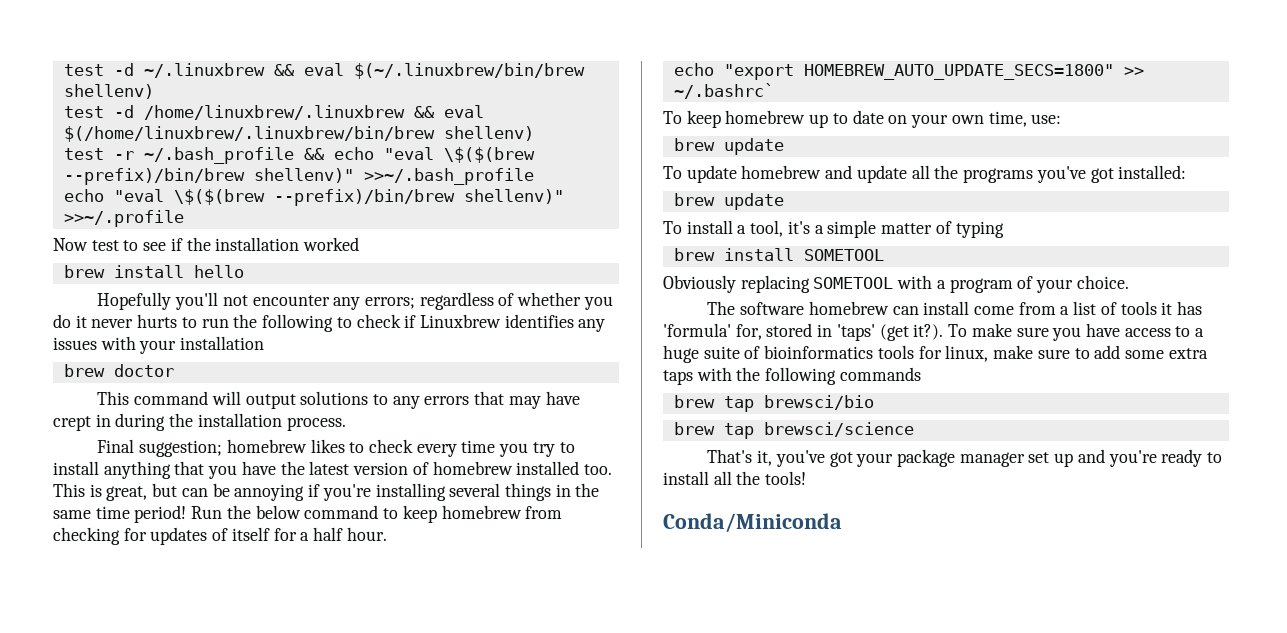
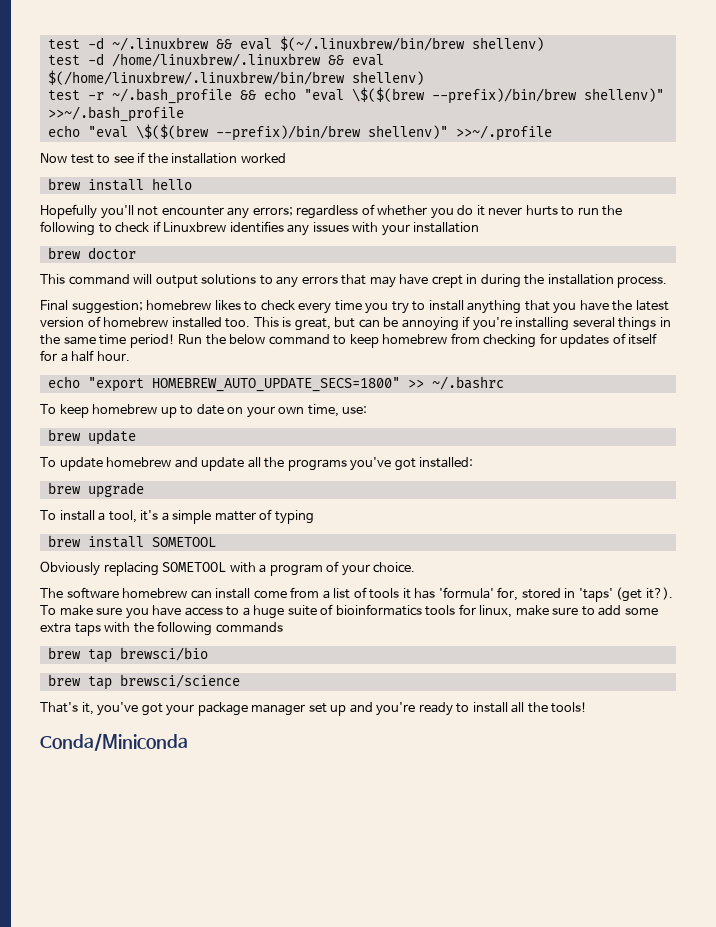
- echo "export HOMEBREW_AUTO_UPDATE_SECS=1800" >> ~/.bashrc`
+ echo "export HOMEBREW_AUTO_UPDATE_SECS=1800" >> ~/.bashrc
  To update homebrew and update all the programs you've got installed:
- brew update
+ brew upgrade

★ ★ ★

Exercise.
Since the pictures are not wanted, transcribe the rest of the listing above exactly.

Written response.
- echo "export HOMEBREW_AUTO_UPDATE_SECS=1800" >> ~/.bashrc`
+ echo "export HOMEBREW_AUTO_UPDATE_SECS=1800" >> ~/.bashrc
  To update homebrew and update all the programs you've got installed:
- brew update
+ brew upgrade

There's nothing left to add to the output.